September was a big month for Antiquities Acts in New England. Simultaneously, on Sept. 14, a monument was designated in Maine near Baxter State Park and another 130 miles off Cape Cod.

Aside from the obvious geographic differences—mountainous forest versus 3,000 feet below sea level—the two are very different. Some residents will miss the former paper company owners allowing them to hunt on the land. But the paper industry in Maine is after cheap imports. Digital being in many ways the new paper has likely effected paper markets. Change isn't always good, isn't always bad, but it always is.
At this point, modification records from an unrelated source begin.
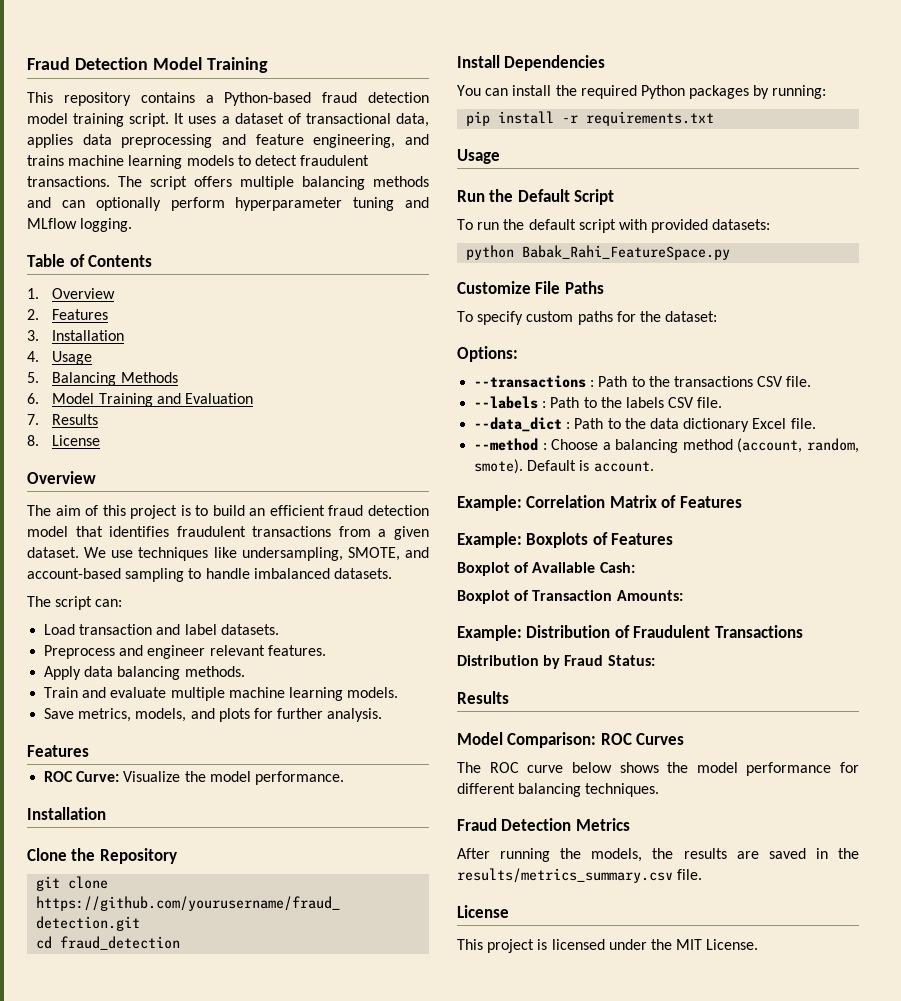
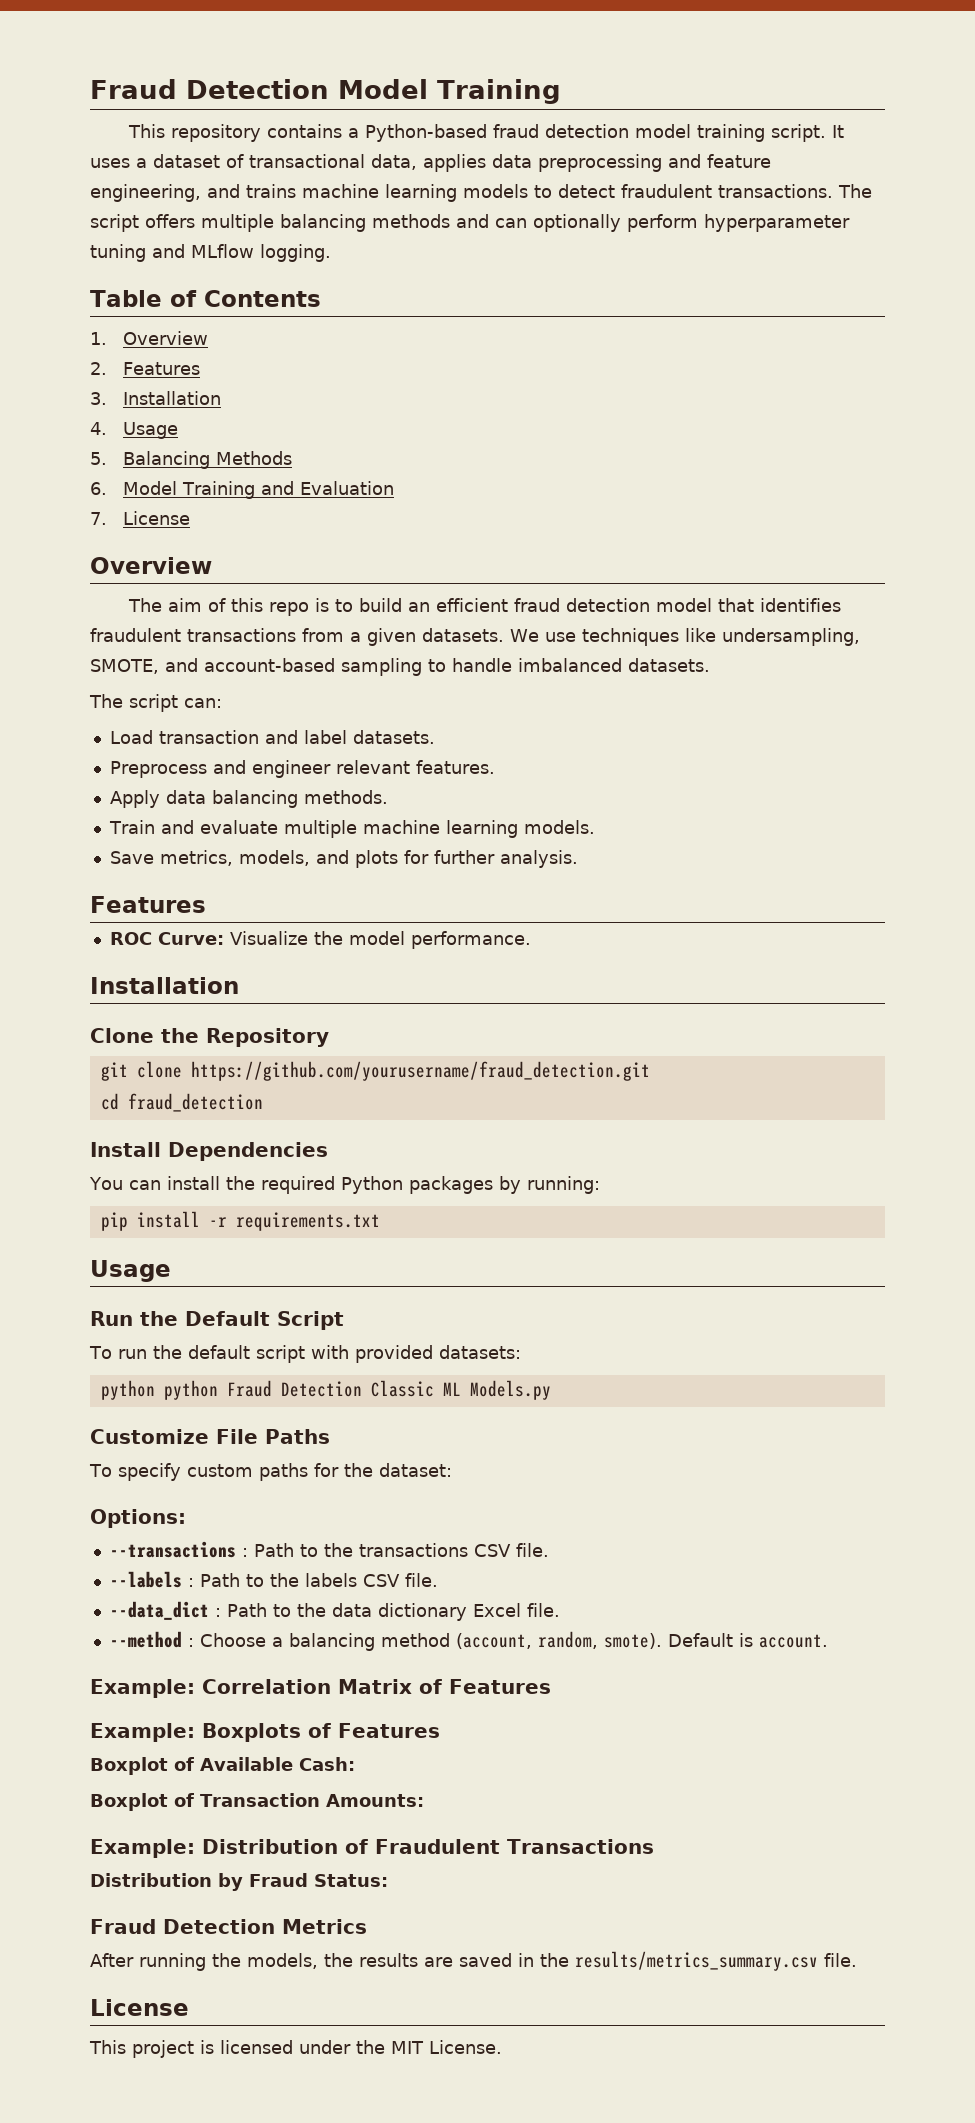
- 7. Results
- 8. License
+ 7. License
- The aim of this project is to build an efficient fraud detection model that identifies fraudulent transactions from a given dataset.
+ The aim of this repo is to build an efficient fraud detection model that identifies fraudulent transactions from a given datasets.
- python Babak_Rahi_FeatureSpace.py
+ python python Fraud Detection Classic ML Models.py
  Distribution by Fraud Status:
- Results
- Model Comparison: ROC Curves
- The ROC curve below shows the model performance for different balancing techniques.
It's estimated the planet will need a trillion more trees just to begin balancing atmospheric CO2. Massive clear-cuts and ships full of exported North Woods chipped biomass is Maine's extraction industry past. Those mills are gone and that private land was going to be sold. Whoever the new owners, they would not get the same tax breaks and not likely grant hunting rights. Consider the alternatives and start with Foxwoods Casino-type, mega-sprawl tourism.
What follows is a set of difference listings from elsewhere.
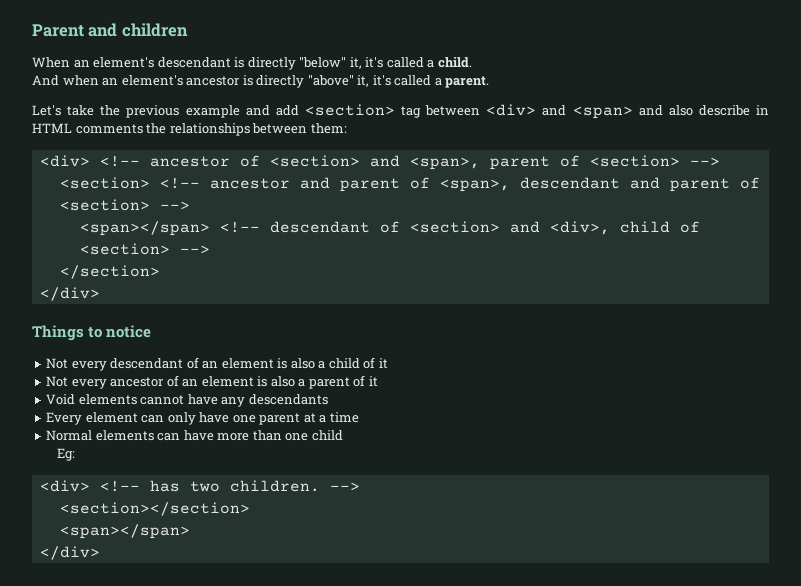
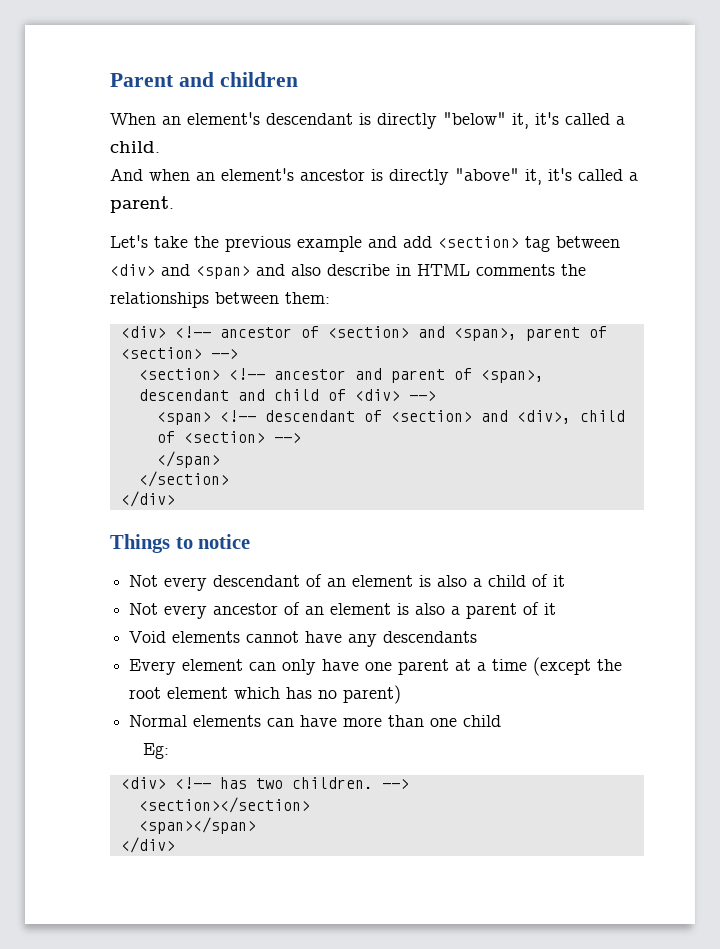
- <section> <!-- ancestor and parent of <span>, descendant and parent of <section> -->
- <span></span> <!-- descendant of <section> and <div>, child of <section> -->
+ <section> <!-- ancestor and parent of <span>, descendant and child of <div> -->
+ <span> <!-- descendant of <section> and <div>, child of <section> -->
+ </span>
- Every element can only have one parent at a time
+ Every element can only have one parent at a time (except the root element which has no parent)

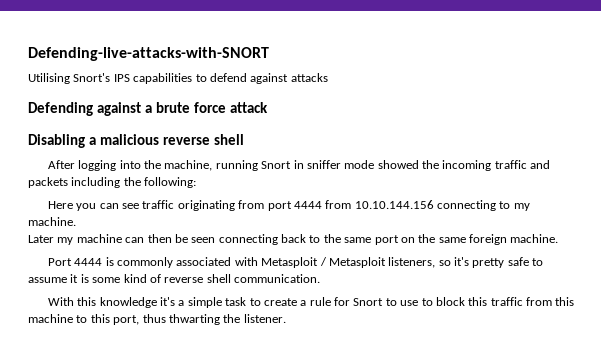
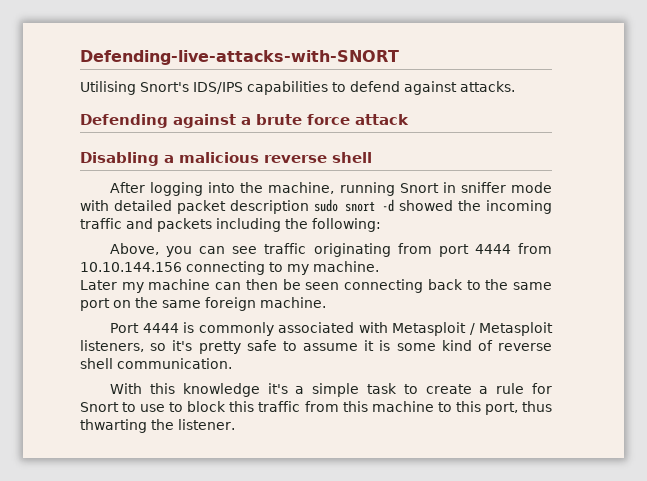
- Utilising Snort's IPS capabilities to defend against attacks
+ Utilising Snort's IDS/IPS capabilities to defend against attacks.
- After logging into the machine, running Snort in sniffer mode showed the incoming traffic and packets including the following:
+ After logging into the machine, running Snort in sniffer mode with detailed packet description sudo snort -d showed the incoming traffic and packets including the following:
- Here you can see traffic originating from port 4444 from 10.10.144.156 connecting to my machine.
+ Above, you can see traffic originating from port 4444 from 10.10.144.156 connecting to my machine.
The Sea Monument on Georges Bank is something else. That was a public, common resource actively used by fishermen for hundreds of years. It was already overseen by the Magnuson-Stevens Act, managed by two federal fisheries agencies and about to have a fourth layer added with the Northeast Ocean Policy. Those generational fishermen were not privy to what tax-exempt ENGOs were conjuring behind closed doors with their common marine asset.

Something needs to be done to better conserve marine life and fisheries. Chopping up chunks of the bottom and putting GPS fences around them isn't it. One difference between these land and marine monuments is the motives of the promoters. Roxanne Quimby, much like Percival Baxter before her, appears to have had a similar singular and extraordinary goal—to give a large part of the wealth she spent her life ably earning to leave the public and nature with a gift uniquely Maine in the collective mind of the state and the nation. Wilderness.

The sea monument, on the other hand, was what appears to be jury-rigging by a gaggle of suboptimal, special-interest lawyers shilling for ENGO membership donations, politicking around with someone else's common wealth. New England fishing is an industry of small, family businesses. It supports real, historic, economically alive and culturally significant communities. Let’s “Act” on that!